Published February 22, 2018 at 8:22 pm


Baby boomers are burdened by mortgages and unpaid credit and one in four Canadians are struggling to manage debt in retirement, a new survey finds.

From living with a mortgage to unpaid credit cards, retirees can find themselves facing financial challenges in their golden years, according to the Sun Life Financial Barometer, a new national survey.

A worry-free retirement may be a thing of the past.

Baby boomers are no stranger to today’s increased financial demand; in fact, one-in-five (20 per cent) retirees are still making mortgage payments. The financial strain doesn’t stop there, the survey results reveal that retirees still use credit in some of the same ways they did before retirement. Mortgage aside, here’s where they still owe money:

  • 66 per cent have unpaid credit cards.
  • 26 per cent are making car payments.
  • 7 per cent have unpaid health expenses.
  • 7 per cent owe money on holiday expenses or vacation property.
  • 6 per cent haven’t paid off home renovations.

“Through our national survey, we took a moment to check-in with Canadians and gauge how they are stacking up when it comes to their finances,” said Sun Life Financial Canada president Jacques Goulet.

“From credit card debt to a mortgage, retirees are faced with a list of expenses in life after work.
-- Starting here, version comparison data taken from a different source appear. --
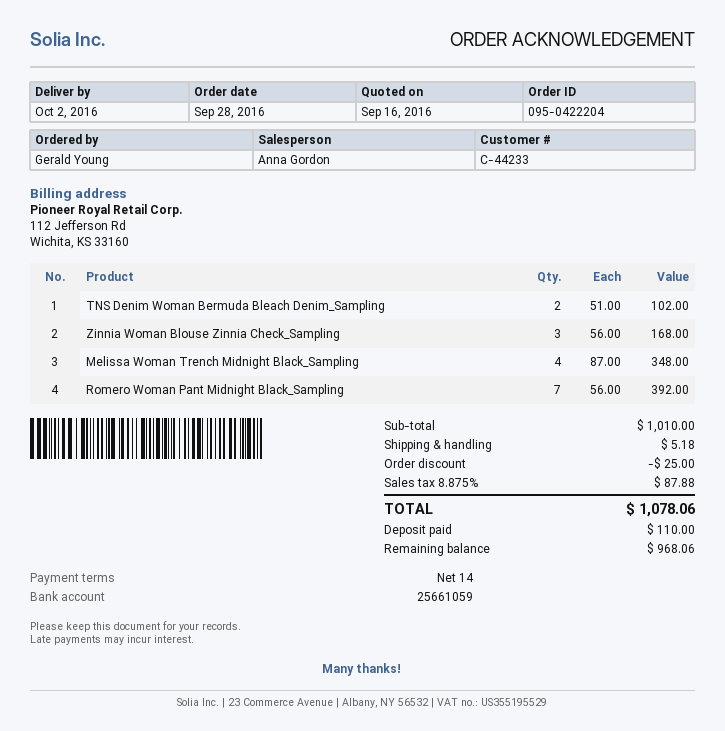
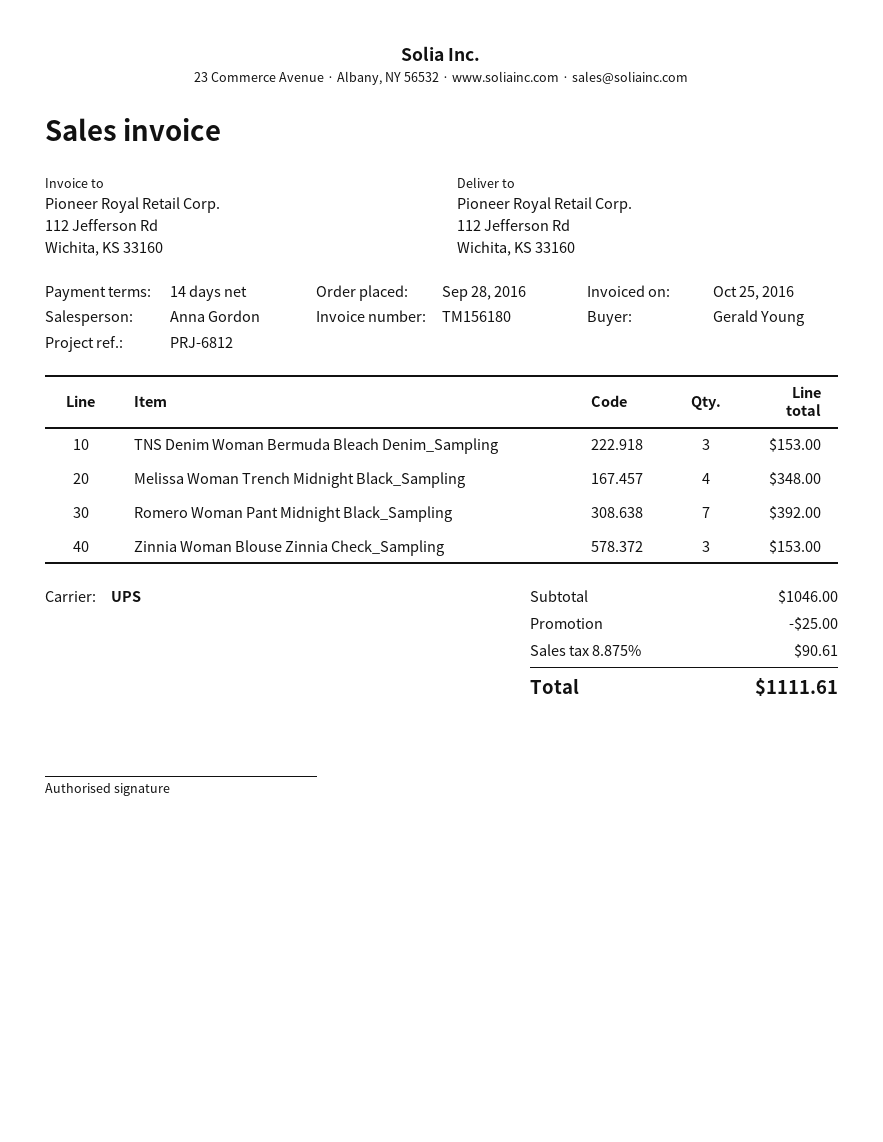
TNS Denim Woman Bermuda Bleach Denim_Sampling: 2 for 102.00 -> 3 for 153.00
Zinnia Woman Blouse Zinnia Check_Sampling: 3 for 168.00 -> 3 for 153.00
subtotal: 1010.00 -> 1046.00
shipping: 5.18 -> none
tax: 8.875% = 87.88 -> 8.875% = 90.61
total: 1078.06 -> 1111.61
We recognize that managing finances can be overwhelming, particularly for those who are no longer working. Seeking sound advice and working with a financial advisor can help you reach your goals.”

At the same time retirees face lingering debt, almost one-quarter (24 per cent) of working Canadians are dipping into their retirement savings. Canadians pulled cash for the following reasons: 63 per cent did so because they needed to (e.g., health expenses, debt repayment); 24 per cent as part of the First Time Home Buyers’ Plan; 13 per cent because they wanted to (e.g., vacation, car purchase).

“Our survey results highlight the importance of getting ready for retirement,” said senior vice-president of group retirement services Tom Reid.

“Although it can seem far away, retirement creeps up faster than you think – building a financial plan and making meaningful contributions will pay off in the long run. There are helpful tools and resources you can tap into to get on the right track to building the income you want and need to retire.”

The following tips can help Canadians save for a bright retirement:

  • Start now. Begin saving and investing as early as possible to set yourself up for success.
  • Don’t leave money on the table. If your employer offers a pension plan and will match your contributions, contribute the maximum amount possible.
  • Invest wisely. If you do not have access to a defined contribution plan, RRSPs and TFSAs are other great vehicles to consider.
  • Have a plan and stick to it. It’s never too late to build a financial plan that will get you where you want to be.
  • Seek valuable advice. A financial advisor can help you create a financial plan, set achievable goals, and guide you through each life stage.